第13章 私の願い 二人の想い *番外編*
「何バカな事言ってるのイヴ!!」
イヴの返事を聞いたギャリーは、すぐさま自分のコートのポケットに手を突っ込んで、真っ青な薔薇を取り出した。
「いいわ。イヴの薔薇と交換して」
「え? 本当にいいの?」
「ええ」
「やった!」
何はともあれ、計画は成功したのだ。これでやっと願いが叶う。
私はイヴの薔薇を差し出し、ギャリーの薔薇を受け取った。
「……あは、あははは、ははははは!!」
そして私は青い薔薇を手に、あの絵に向かって走り出した。
*
「好き……嫌い……好き……嫌い」
あの絵に向かう途中の開けた場所で、私はギャリーの薔薇を取り出して、一枚一枚千切っていった。
「……好き!!」
最後の一枚を千切った瞬間、私は笑いが止まらなくなった。これで確実に願いが叶うのだから。

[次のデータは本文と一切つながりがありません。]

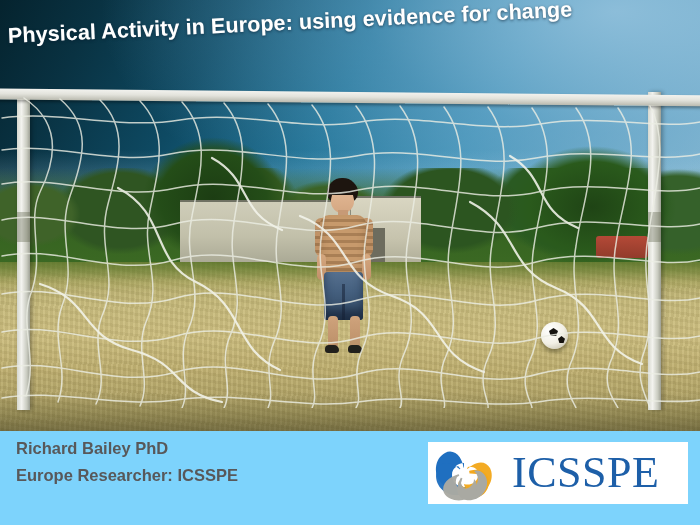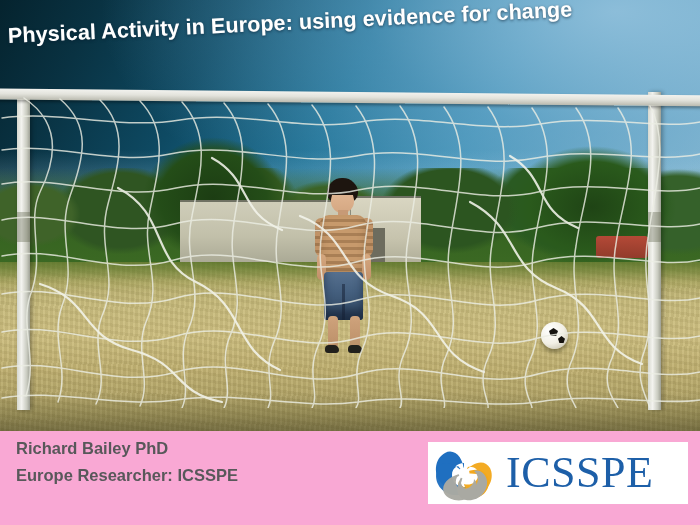"Richard Bailey PhD" #footer { background: #f9a8d4 -> #7dd3fc }
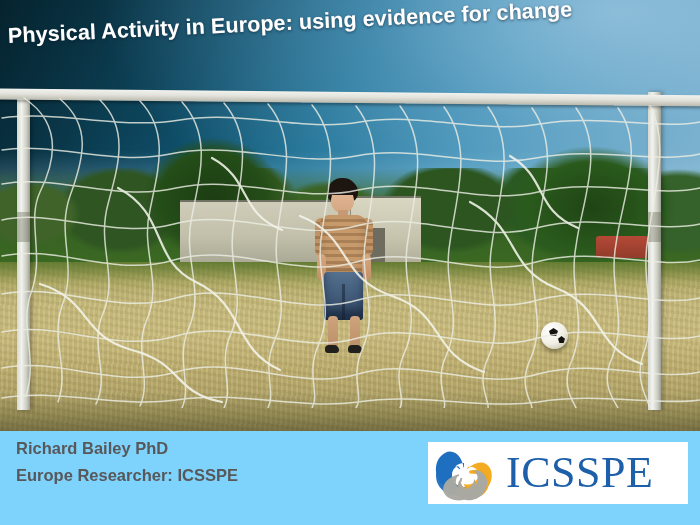"ICSSPE" #logo .icsspe-text { margin-left: 10px -> 16px }
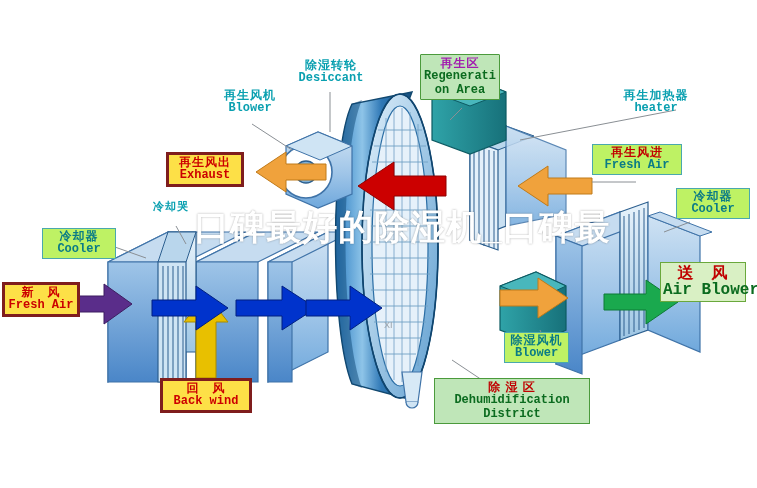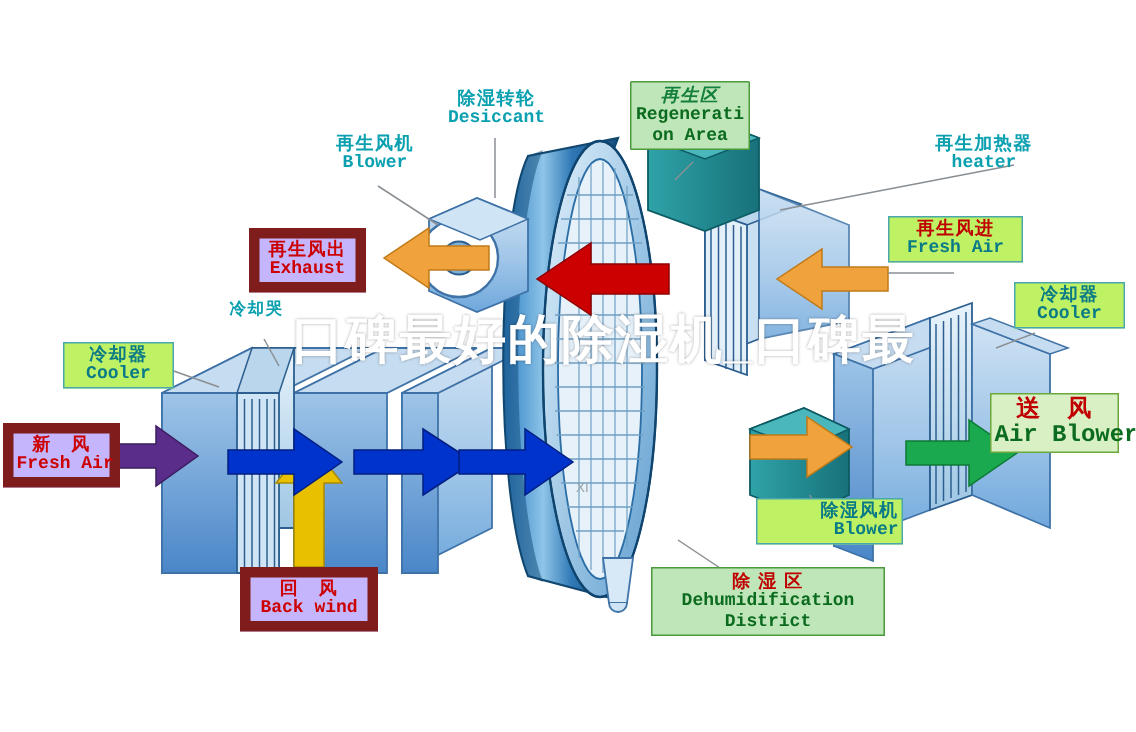"再生区" span.cn { color: #15803d -> #a21caf; font-style: italic -> none }
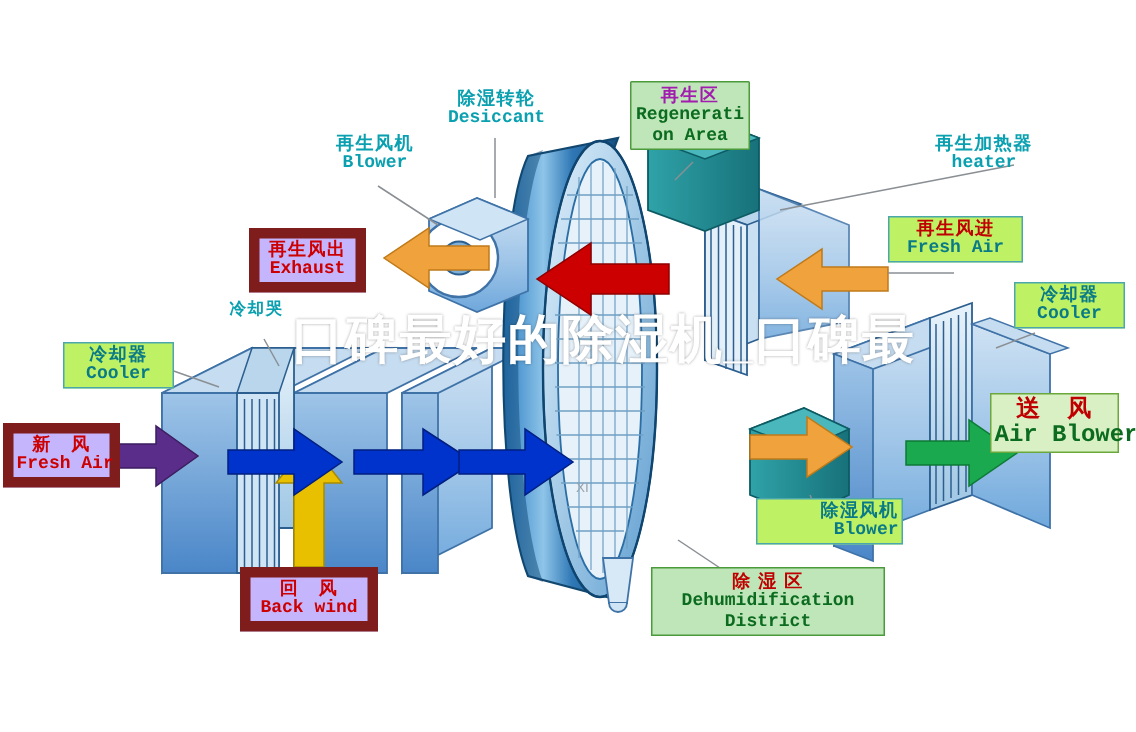"再生风出" .box-pink { background: #c4b5fd -> #fde047; border: 7px solid #7f1d1d -> 3px solid #7f1d1d }
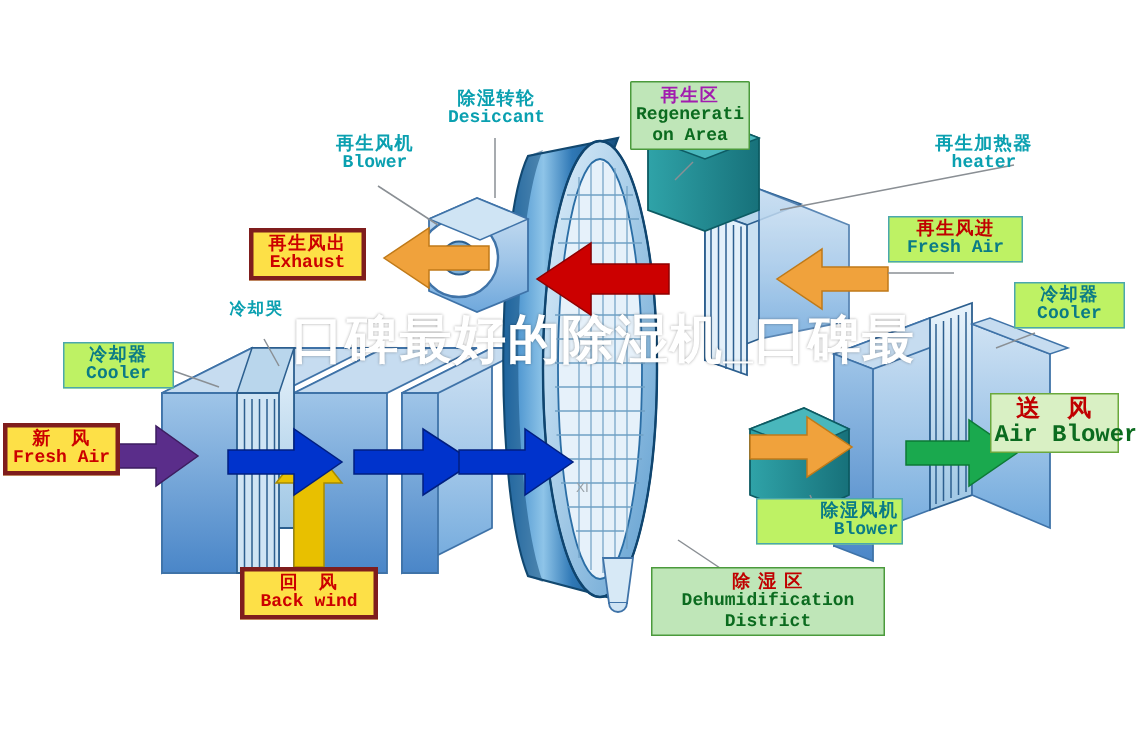"除湿风机" div.lbl { text-align: right -> none; width: 98px -> 65px }
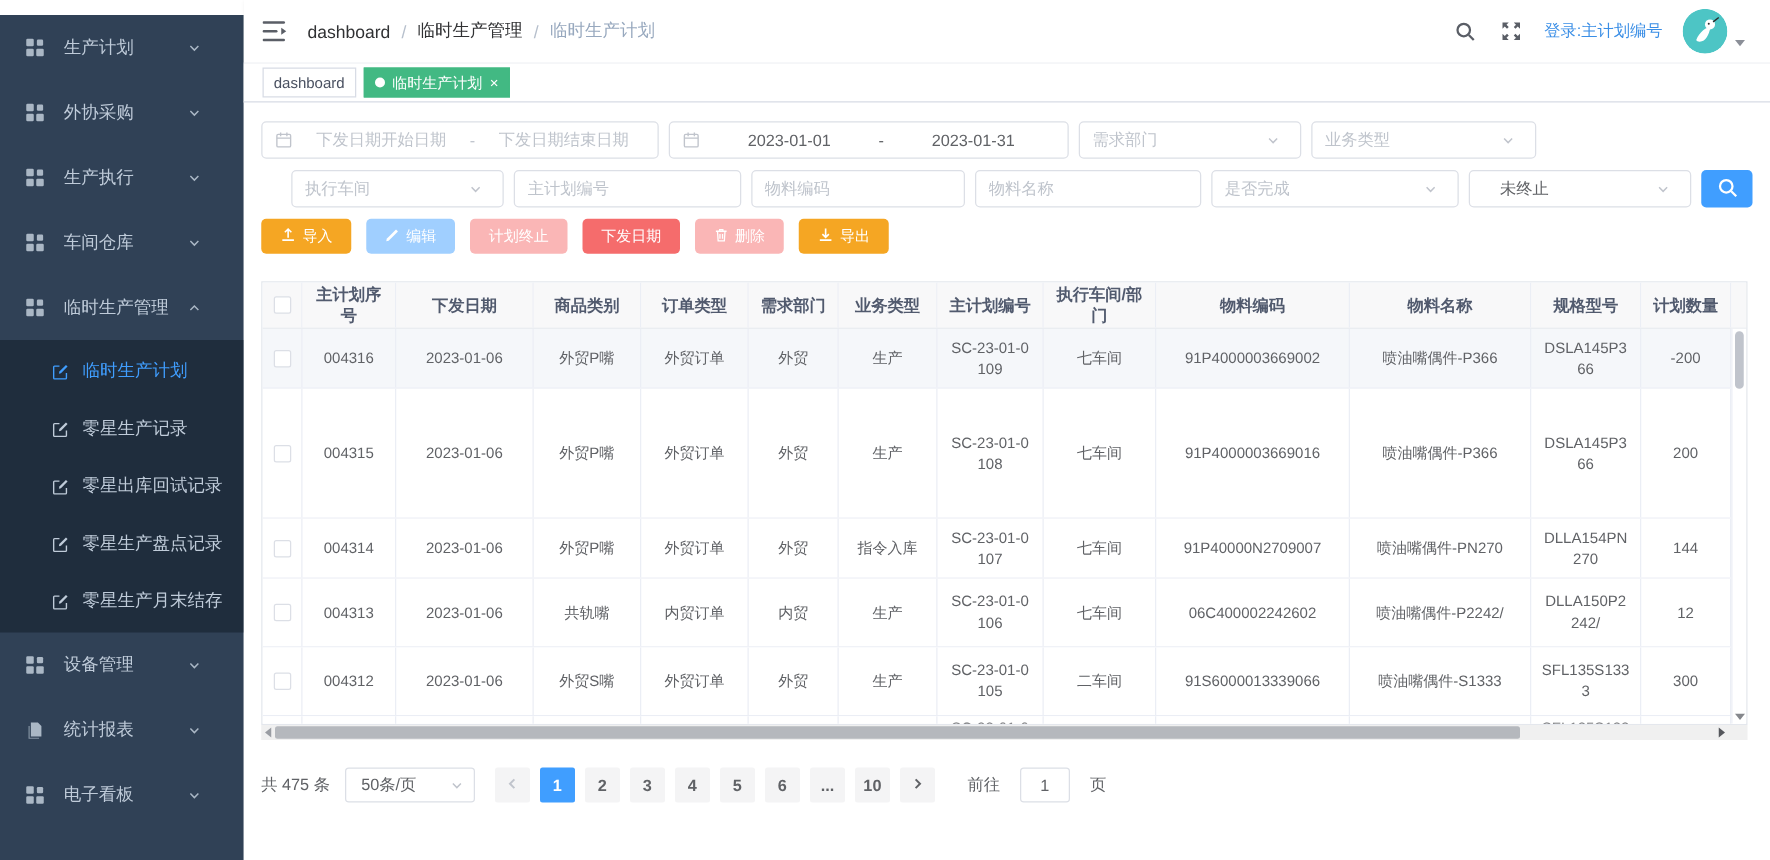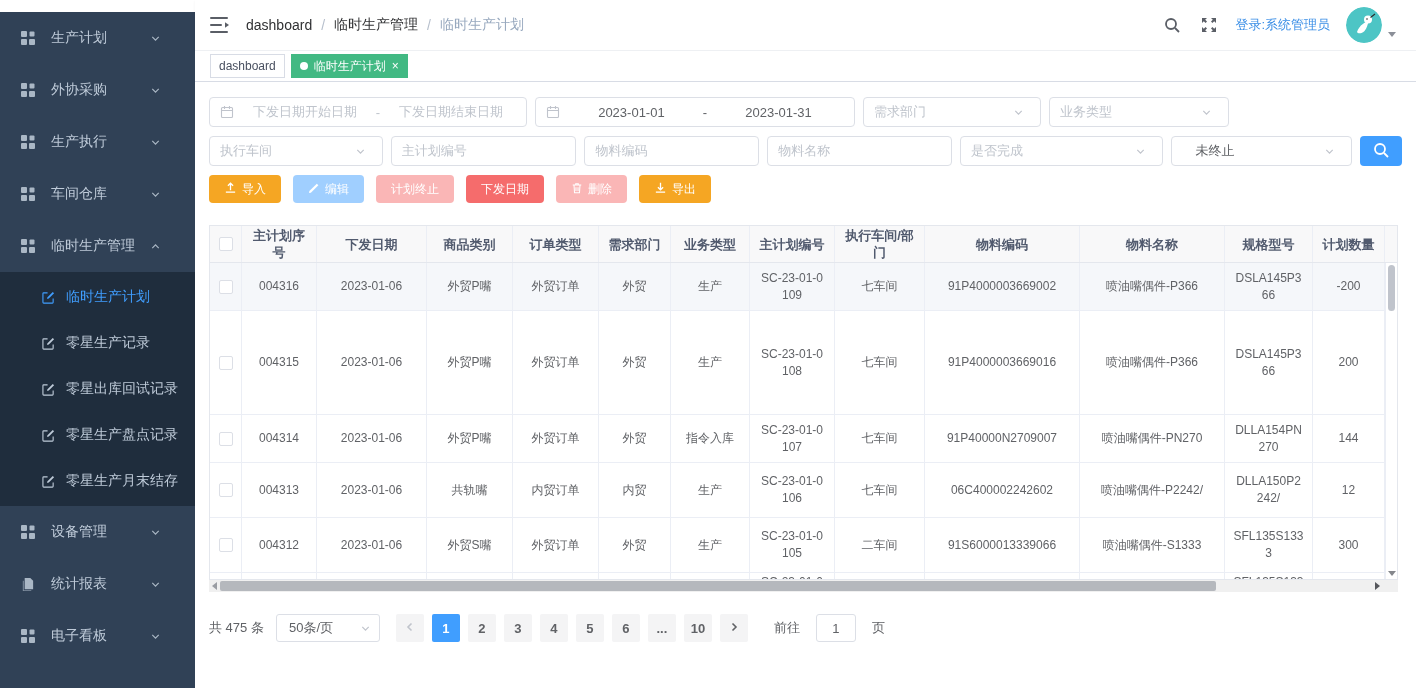"登录:系统管理员" span.login-label { text: :系统管理员 -> :主计划编号 }
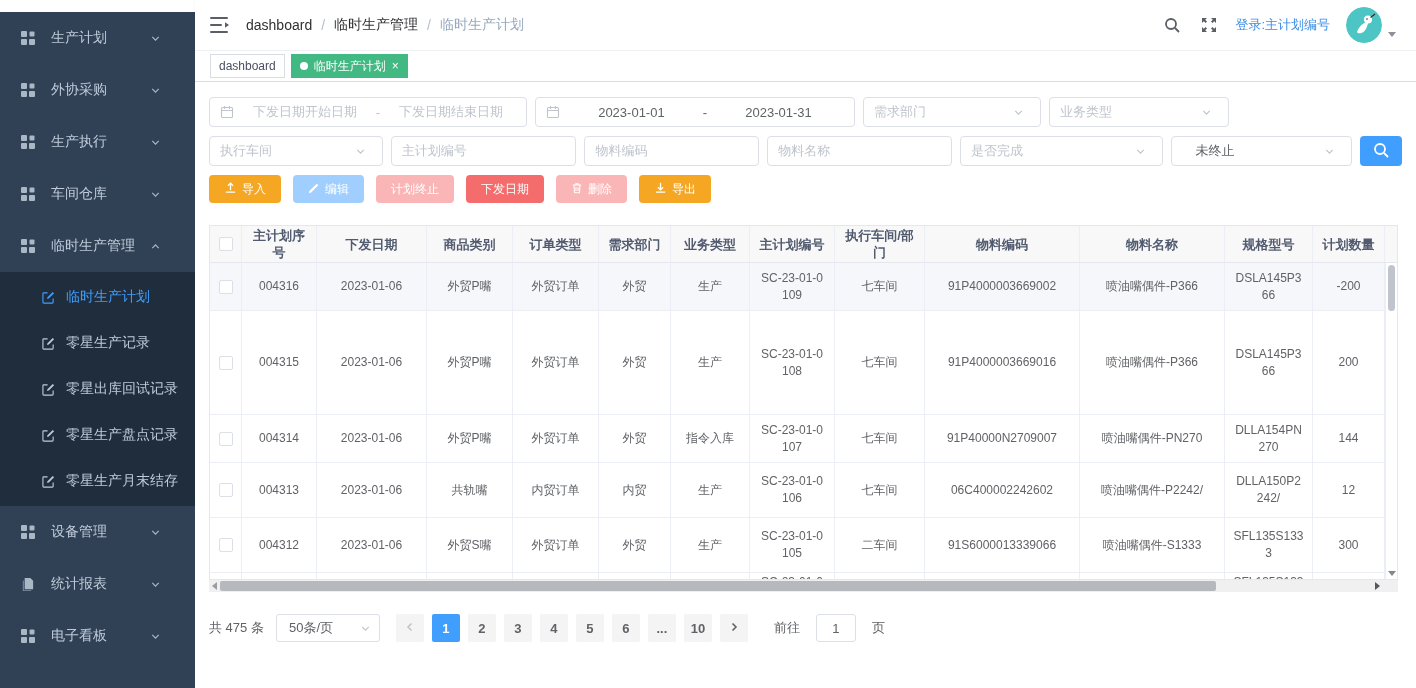"执行车间" div.fbox { margin-left: none -> 24px }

花弁が一枚も無くなった寂しい茎をポイッと捨てて、私はまたあの絵に向かって足を進めた。
あの絵――『絵空事の世界』は、お父さんが描いた作品の中で一番大きな絵で、この世界から出られる唯一の出口だと、遠い日のお父さんは言っていた。
(確か、絵に触れると出られるんだっけ……)
お父さんの言葉を思い出しながら絵に触れようとすると、少しずつ近付いて来る足音に気が付いた。
私はすぐに物陰に隠れて様子を見た。足音の主は、もちろんのことイヴだった。
イヴは少し戸惑いながら、絵に触れて中に入って行った。
イヴが居なくなった事を確認した私は、イヴの後を追うように絵に触れた。